● DIRECTIONS FOR THIS TASK: There is one span to output from the data below: the lines starting at the line with "- 1.0.1 | 06-05-2025" and ending at the line with "De Jesus Silva". Output it exactly, ends included, nothing more.

───── DATA FOR PROCESSING

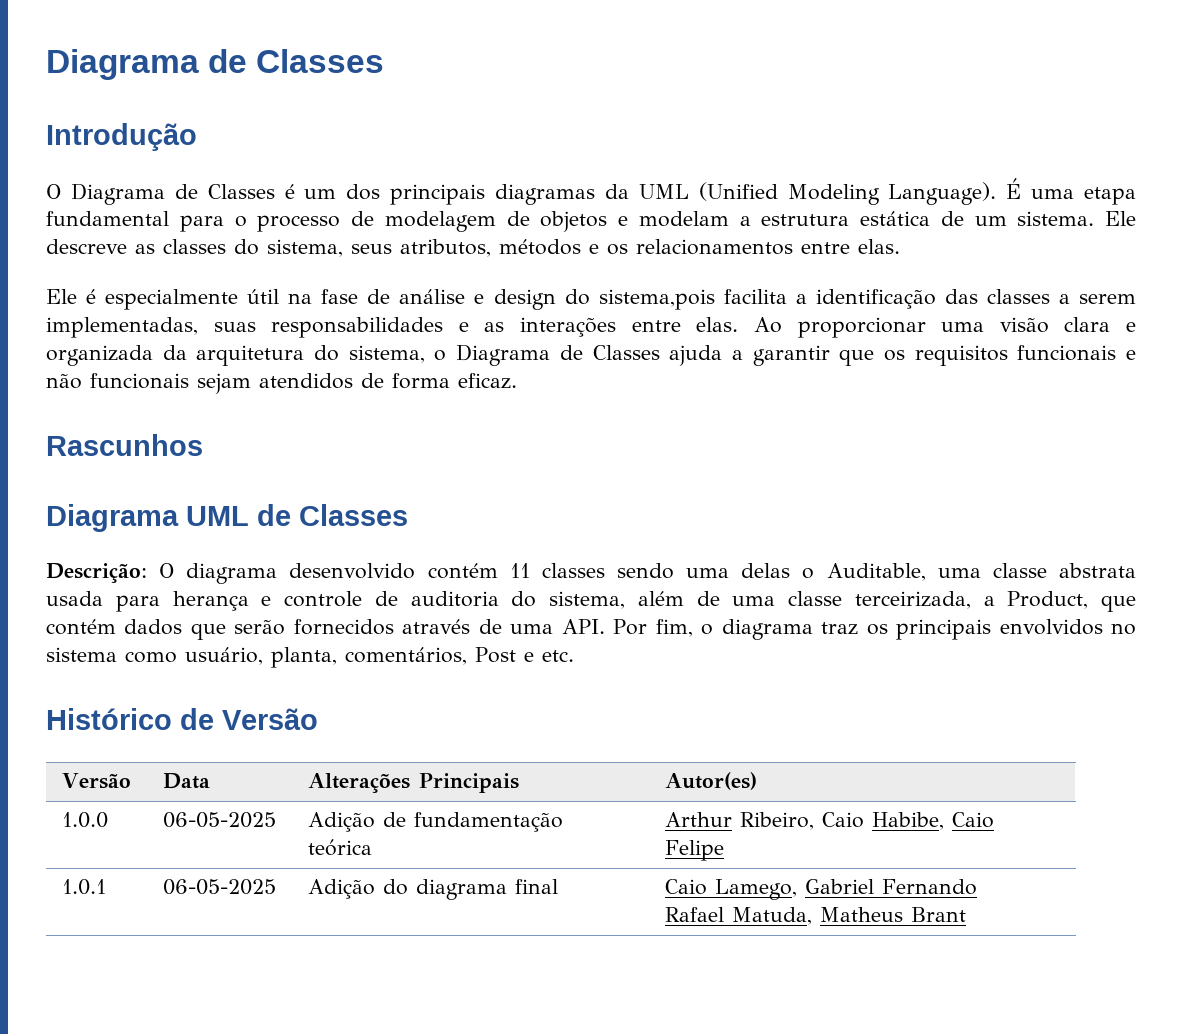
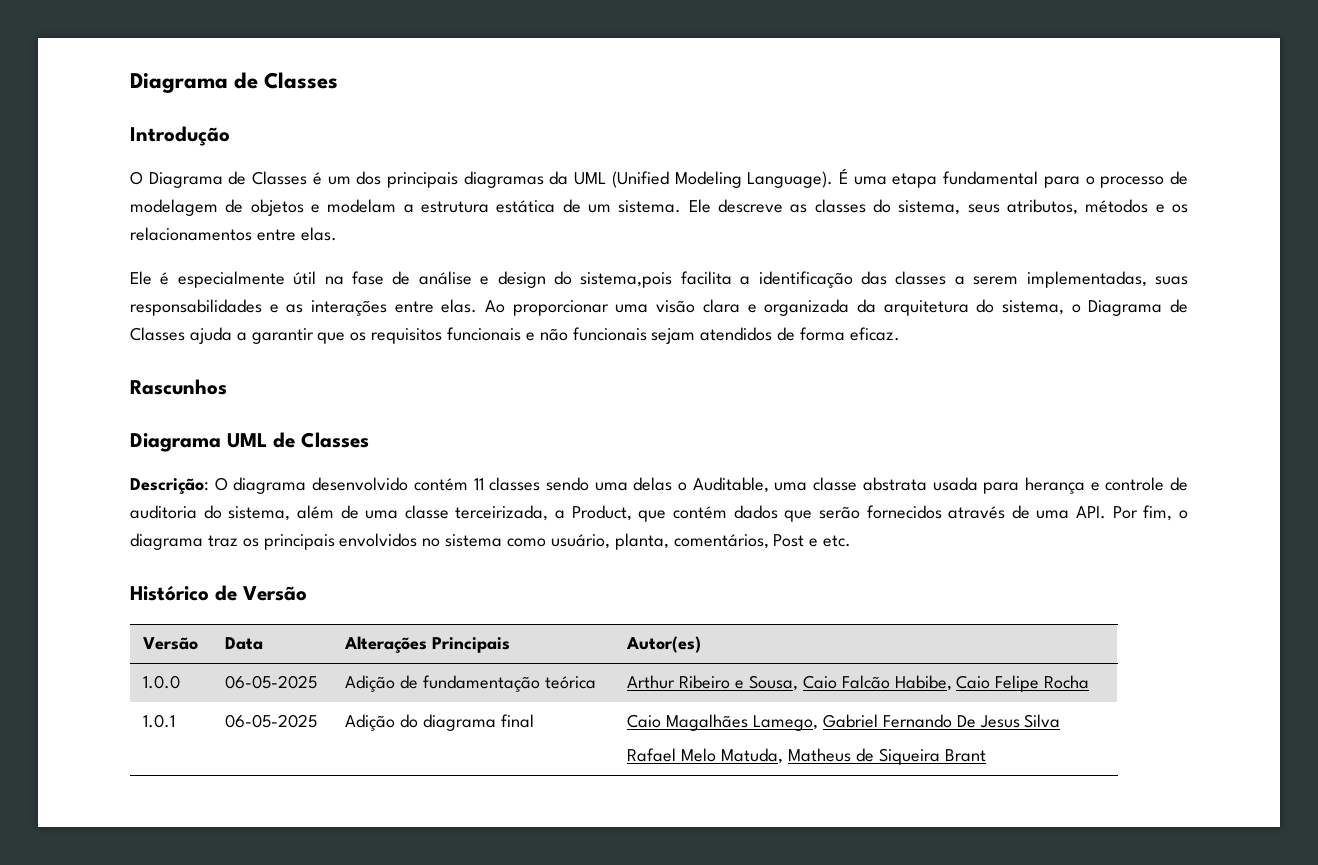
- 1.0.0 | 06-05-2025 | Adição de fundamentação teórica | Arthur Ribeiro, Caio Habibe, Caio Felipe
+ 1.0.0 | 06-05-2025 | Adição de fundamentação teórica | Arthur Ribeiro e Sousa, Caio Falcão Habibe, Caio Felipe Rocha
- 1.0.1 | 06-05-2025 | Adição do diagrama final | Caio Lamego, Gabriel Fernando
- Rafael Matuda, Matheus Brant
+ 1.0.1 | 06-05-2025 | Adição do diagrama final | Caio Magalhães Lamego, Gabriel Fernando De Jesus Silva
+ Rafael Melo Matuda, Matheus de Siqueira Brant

──────────

● SOLUTION FOR THIS EXERCISE:
- 1.0.1 | 06-05-2025 | Adição do diagrama final | Caio Lamego, Gabriel Fernando
- Rafael Matuda, Matheus Brant
+ 1.0.1 | 06-05-2025 | Adição do diagrama final | Caio Magalhães Lamego, Gabriel Fernando De Jesus Silva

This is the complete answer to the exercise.